## What you need to do
All of the data should be copied exactly, with the pictures left out.

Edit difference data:
━━━━━━━━
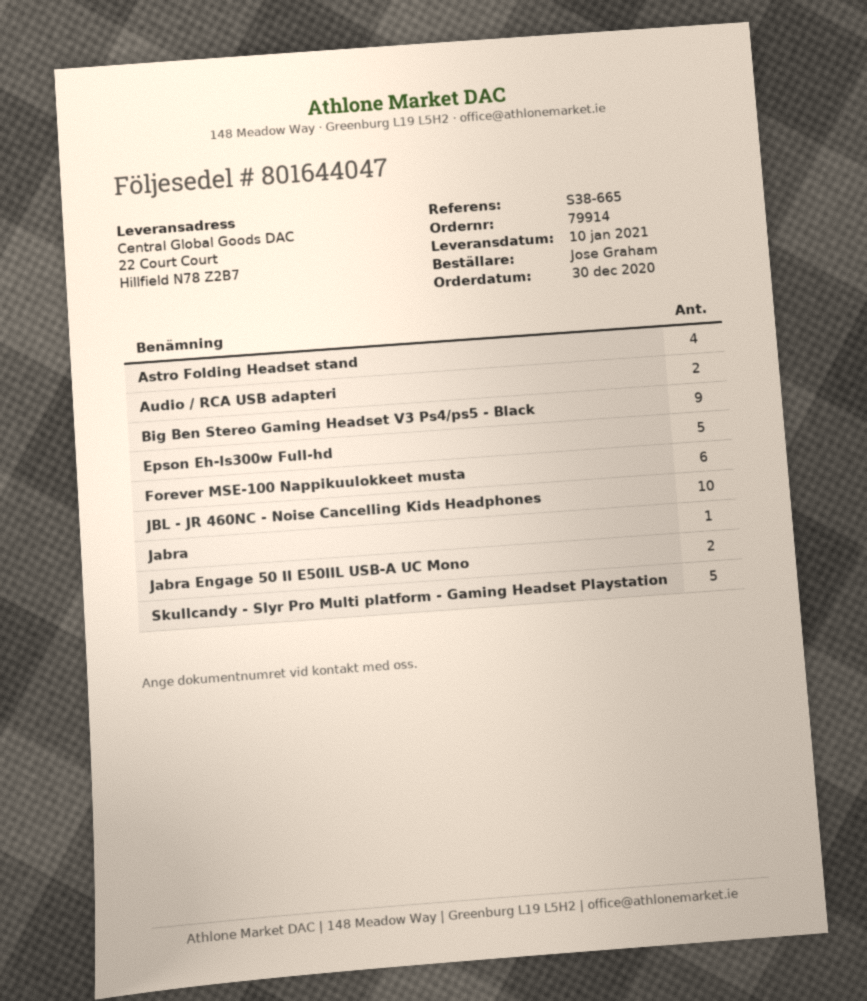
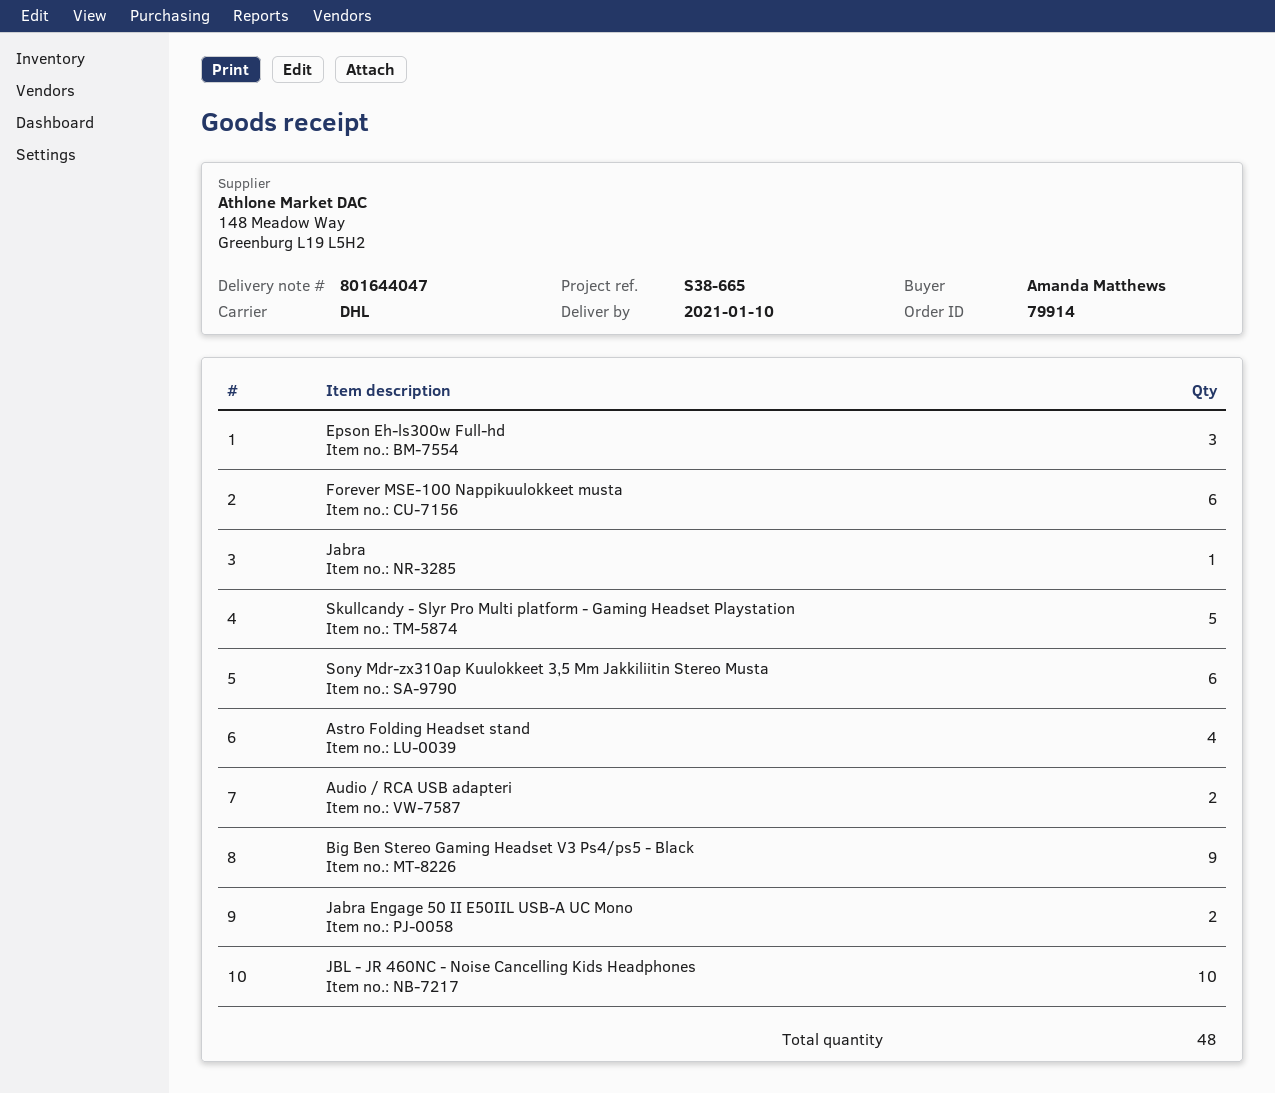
ordered by: Jose Graham -> Amanda Matthews
Epson Eh-ls300w Full-hd: 5 -> 3
Sony Mdr-zx310ap Kuulokkeet 3,5 Mm Jakkiliitin Stereo Musta: none -> 6

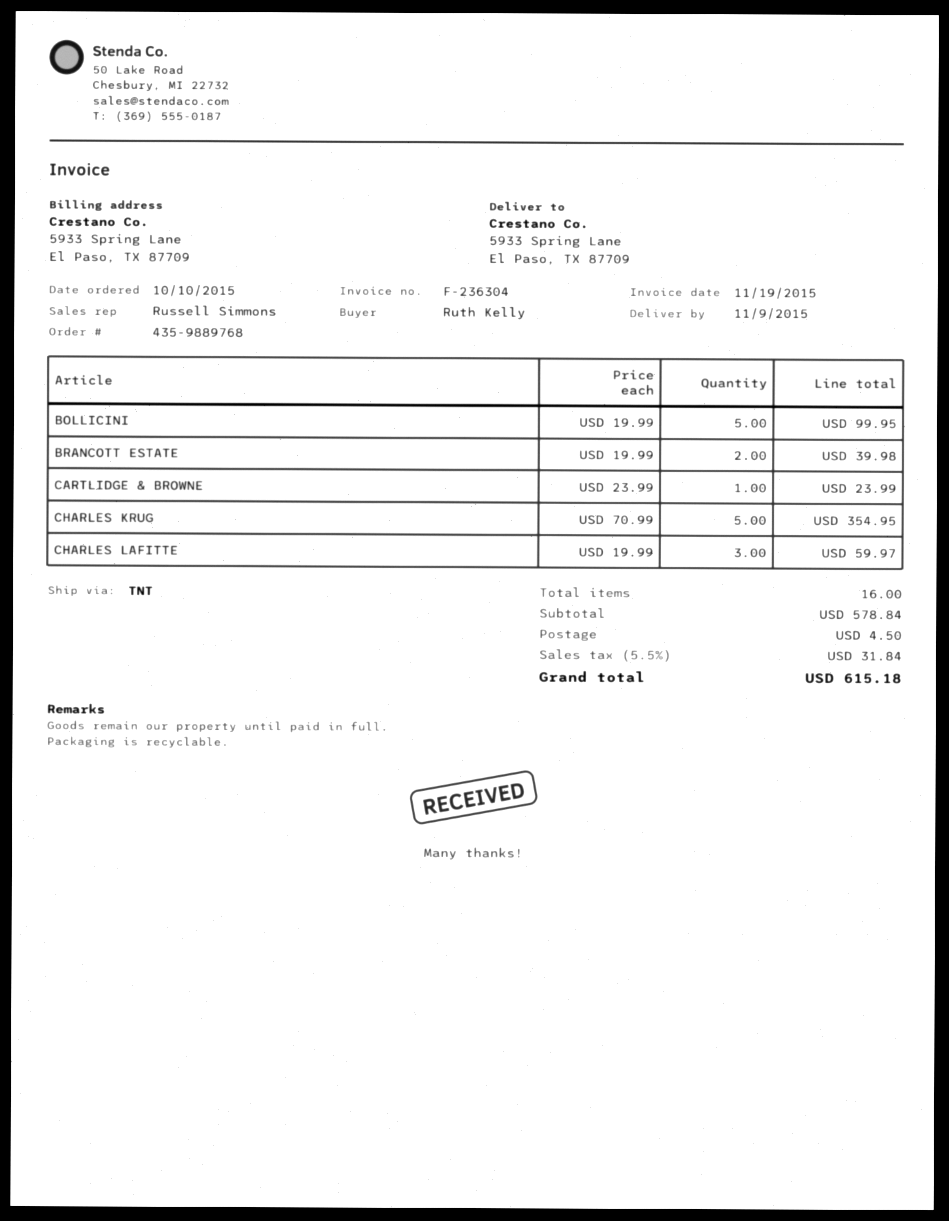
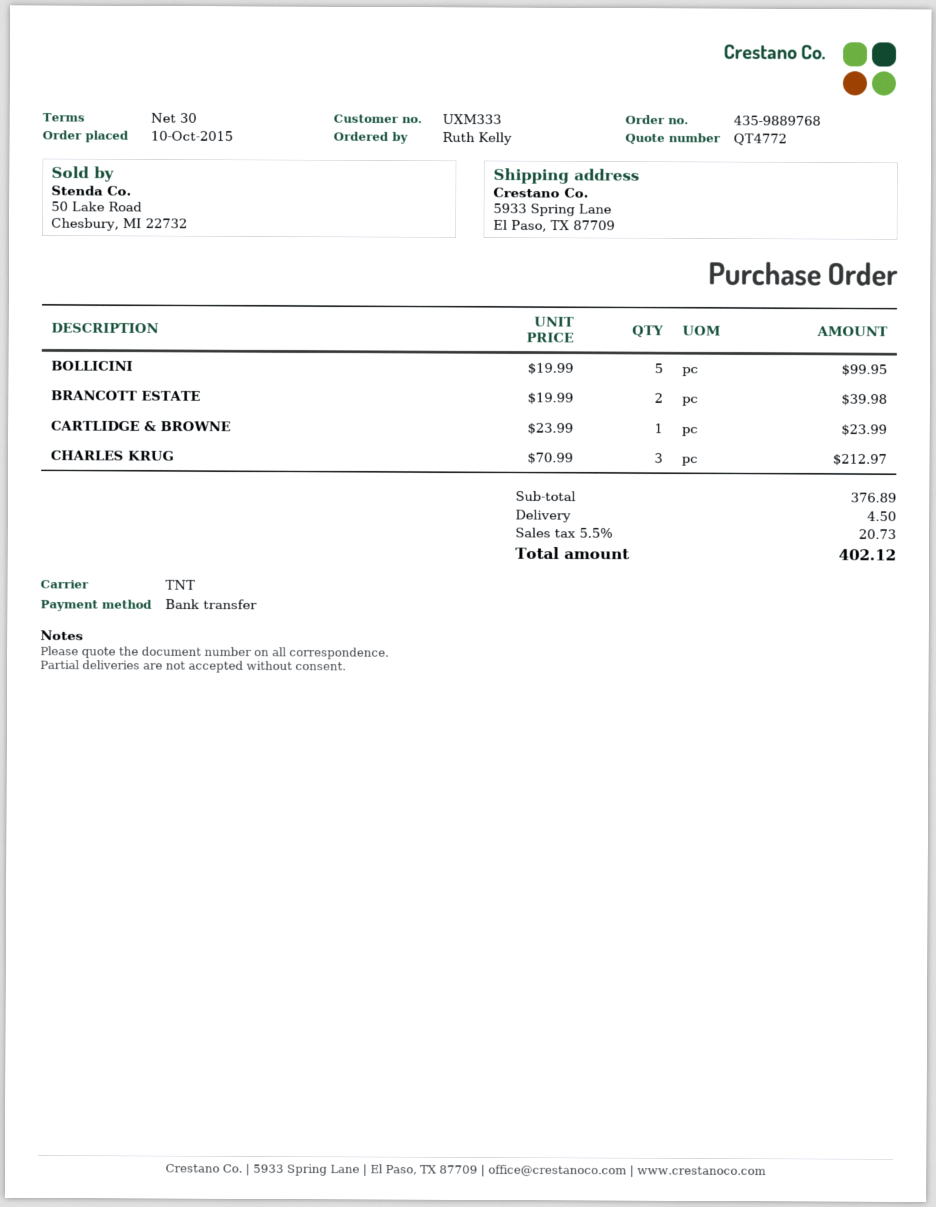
CHARLES KRUG: 5 x 70.99 = 354.95 -> 3 x 70.99 = 212.97
CHARLES LAFITTE: 3 x 19.99 = 59.97 -> none
subtotal: 578.84 -> 376.89
tax: 5.5% = 31.84 -> 5.5% = 20.73
total: 615.18 -> 402.12

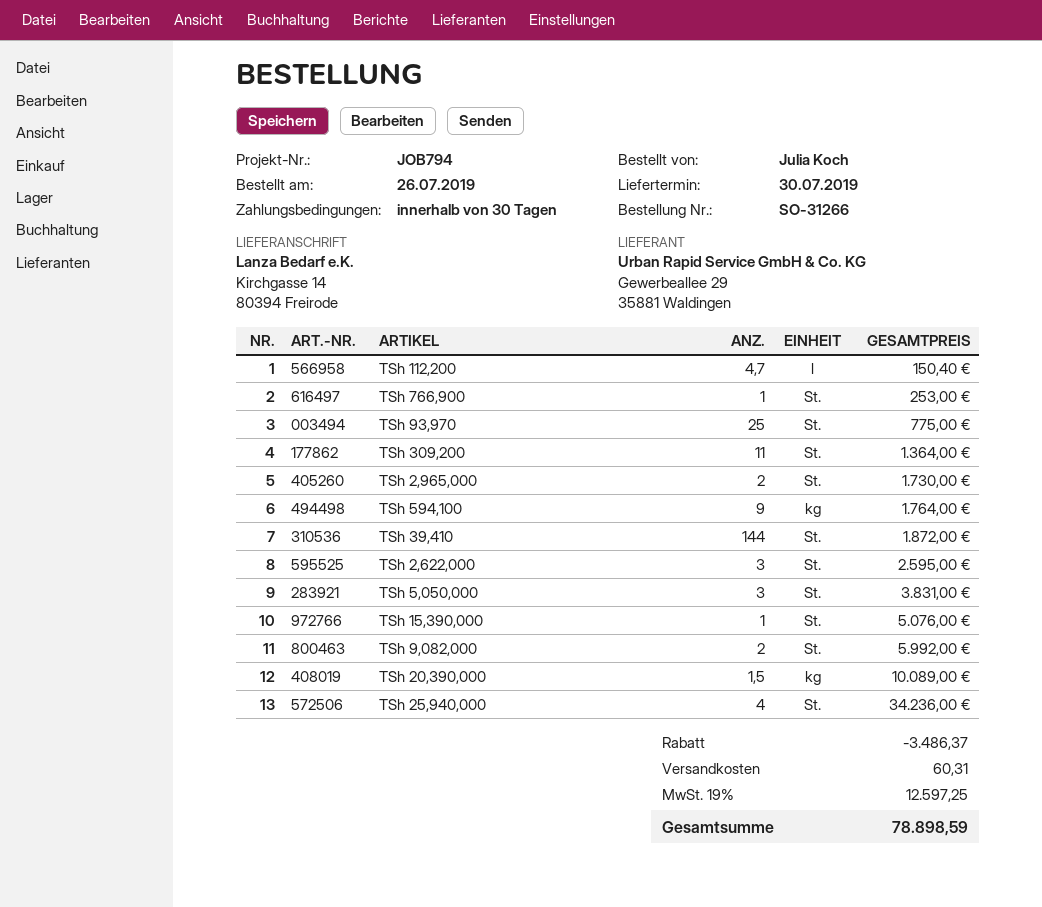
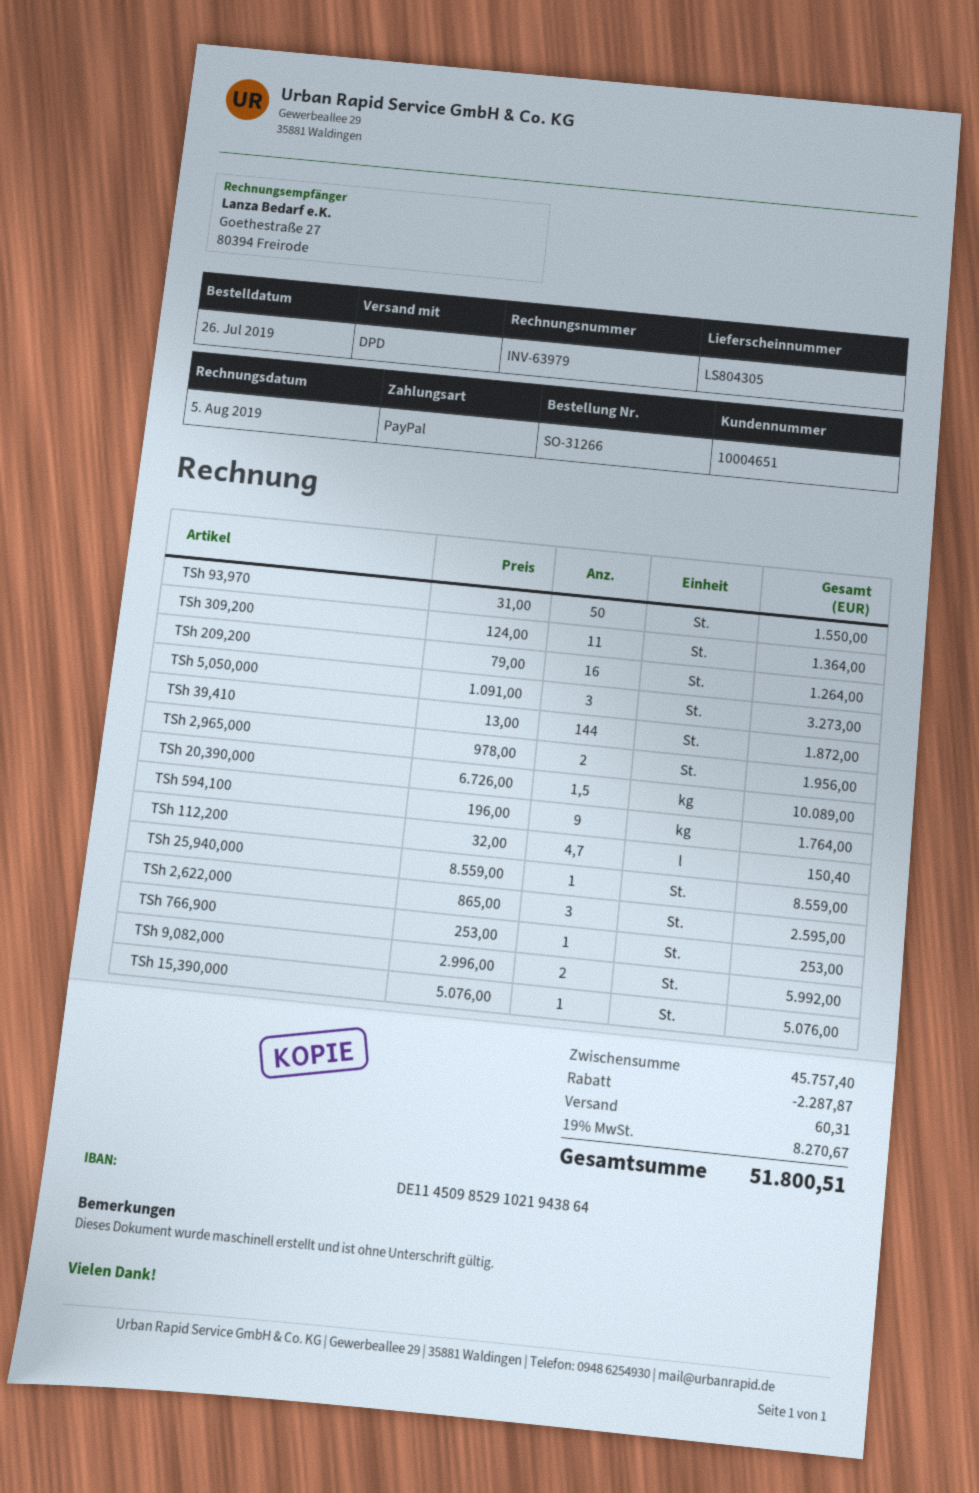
TSh 93,970: 25 for 775.00 -> 50 for 1550.00
TSh 2,965,000: 2 for 1730.00 -> 2 for 1956.00
TSh 5,050,000: 3 for 3831.00 -> 3 for 3273.00
TSh 25,940,000: 4 for 34236.00 -> 1 for 8559.00
TSh 209,200: none -> 16 for 1264.00
discount: 3486.37 -> 2287.87
tax: 19% = 12597.25 -> 19% = 8270.67
total: 78898.59 -> 51800.51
━━━━━━━━
## Output below
ordered by: Jose Graham -> Amanda Matthews
Epson Eh-ls300w Full-hd: 5 -> 3
Sony Mdr-zx310ap Kuulokkeet 3,5 Mm Jakkiliitin Stereo Musta: none -> 6

CHARLES KRUG: 5 x 70.99 = 354.95 -> 3 x 70.99 = 212.97
CHARLES LAFITTE: 3 x 19.99 = 59.97 -> none
subtotal: 578.84 -> 376.89
tax: 5.5% = 31.84 -> 5.5% = 20.73
total: 615.18 -> 402.12

TSh 93,970: 25 for 775.00 -> 50 for 1550.00
TSh 2,965,000: 2 for 1730.00 -> 2 for 1956.00
TSh 5,050,000: 3 for 3831.00 -> 3 for 3273.00
TSh 25,940,000: 4 for 34236.00 -> 1 for 8559.00
TSh 209,200: none -> 16 for 1264.00
discount: 3486.37 -> 2287.87
tax: 19% = 12597.25 -> 19% = 8270.67
total: 78898.59 -> 51800.51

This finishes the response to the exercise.